Any thoughts or suggestions?


----------



## Hicks (Jan 14, 2011)

IF you want 30-40 more years of this, then you should marry him.


----------



## PBear (Nov 16, 2010)

So why did you get engaged? It's not like this behavior started on January 1, right?

Until you can have conversations about kinda difficult topics without screaming matches, your marriage is in for a rough ride. You'll start avoiding anything remotely confrontational, and just let the frustrations and resentments build. He'll continue to explode on a regular basis and never appreciate the positive aspects of your relationship and what he's doing wrong. Of course, we're only seeing your side of the story, but...

Have you ever found out why his previous marriages failed? And perhaps not HIS side of the story, but his ex's? Because I'm seeing some likely reasons just from your initial post. And if he hasn't dealt with his issues from the past, he's just brought them along with him. How old are the two of you?

C
_Posted via Mobile Device_


----------



## Coldfeet (Feb 14, 2012)

PBear - I totally agree. I have been really making an effort to have those tough discussions but he gets really defensive. I try all those listening techniques I've learned - reflective listening ("so what I'm hearing you say is...") and asking him questions about why he feels like he feels. Its just not working. I really don't know what else to do, which is why I'm here.  

As for why we got engaged...when its good its really good, when its bad its really bad. The good times usually outweigh the bad.

I've got his side on the divorces...one ex just shut down and didn't want to engage with him anymore and the other went crazy (literally, had to be committed). I don't know his exes' views, but I can imagine if the one shut down why she did, I'm exhausted. We are 30 and 40.


----------



## Jellybeans (Mar 8, 2011)

Coldfeet said:


> This is pretty much par for the course with him. He flips out over small things like this and *his tantrums scare the living daylights out of me*. He's never hit me, but* I'm afraid *that in his irrational rage, someday he might. *He knows I"m scared of him *when he gets like that, *yet never apologizes *for doing it, *never apologizes for anything really*, and says he'll work on it, but *2 years later, its still going on*. I am having major reservations.


I hope you see all the major red flags.

You are engaged to a child who is due to go off at any minute.

Why would you want to marry someone you are afraid of?

Your guy has a lot of issues. As someone who was married to a guy like this who was very emotionally abusive, I will tell you: get out now. 2 years is too long to be dealing with this bullsh!t. It gets worse over time. 

Like you said, he never apologizes and eventhough he knows he hurts you, he doesn't care.

You can expect more of this if you stay with him...only it will get worse. 

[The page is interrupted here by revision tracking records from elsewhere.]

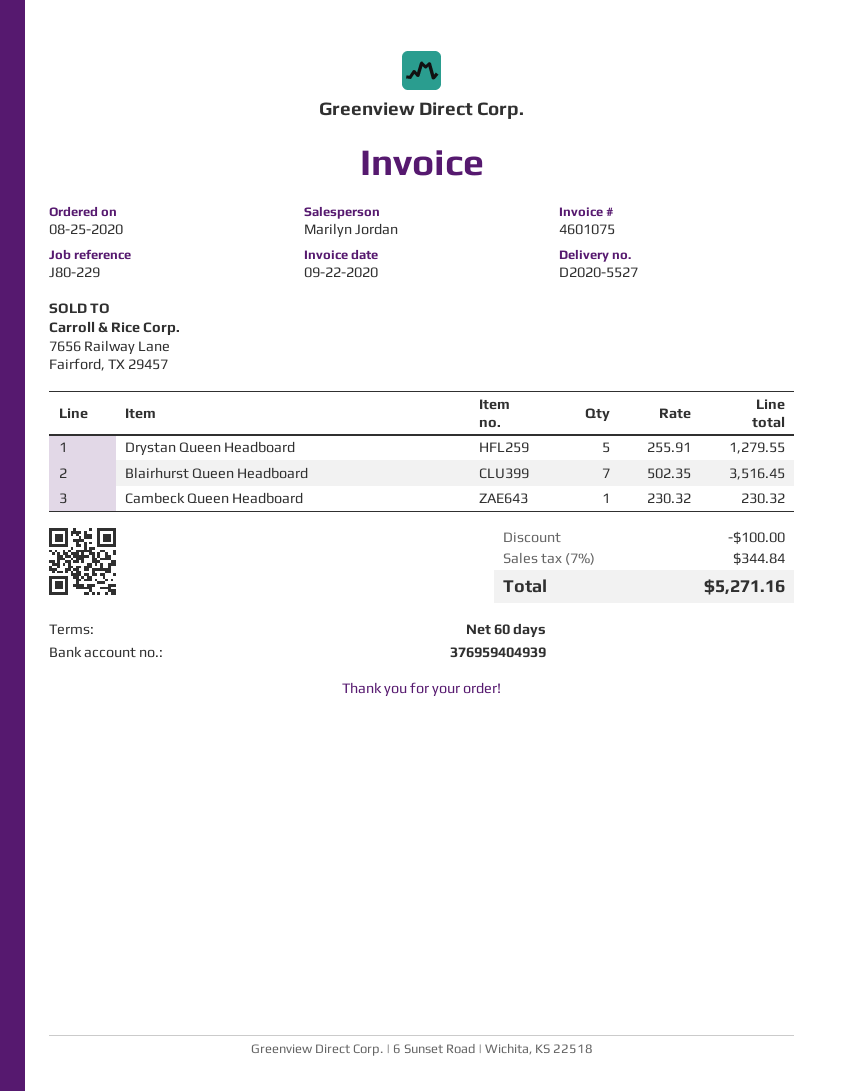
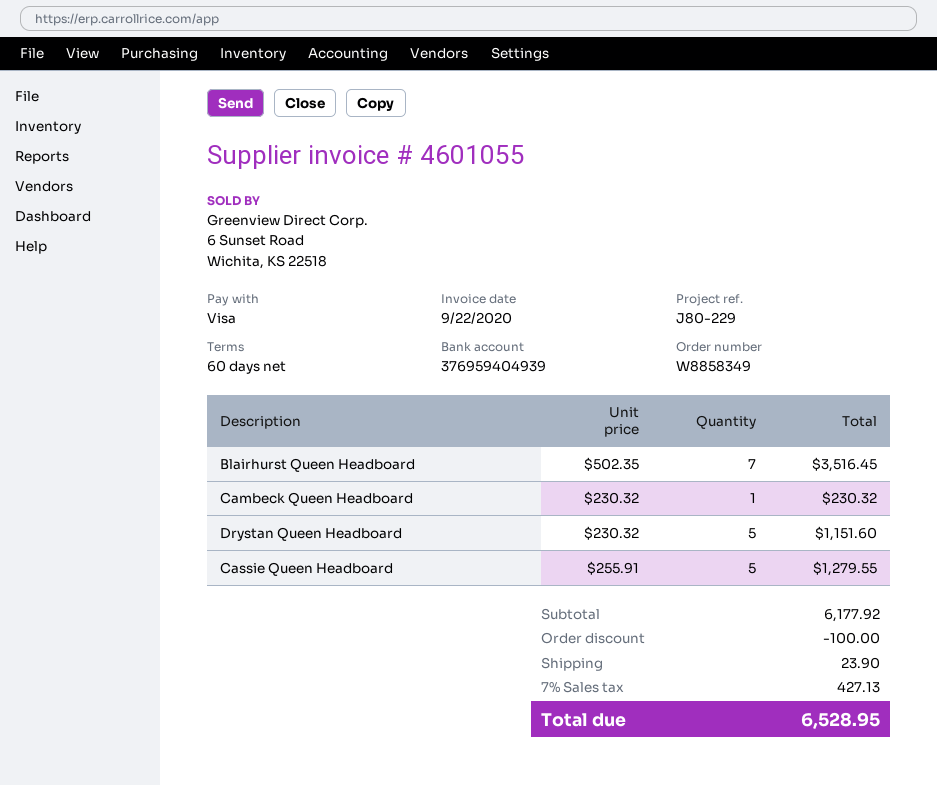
invoice number: 4601075 -> 4601055
Drystan Queen Headboard: 5 x 255.91 = 1279.55 -> 5 x 230.32 = 1151.60
Cassie Queen Headboard: none -> 5 x 255.91 = 1279.55
shipping: none -> 23.90
tax: 7% = 344.84 -> 7% = 427.13
total: 5271.16 -> 6528.95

Also, what's the back story on his ex-wives? Tell us. Why does he say the one wife shut down? What does that mean? Have you ever confirmed his second wife went "crazy?" Where is she now? Have you met any of his ex-wives? What is his daughter like? Did he blame the divorces on his ex-wives? Does he ever admit to any wrongdoing/flaws? Do tell.


----------



## PBear (Nov 16, 2010)

Your techniques aren't working because you're dealing with a 40 year old child throwing a temper tantrum. 

And as you mention, I think you can clearly see what the problem was in his previous marriages... 

C
_Posted via Mobile Device_


----------



## Coldfeet (Feb 14, 2012)

Jellybeans - yes, I definitely see some red flags here. That is exactly what I feel like sometimes, that he is a 40 year old 5 year old. 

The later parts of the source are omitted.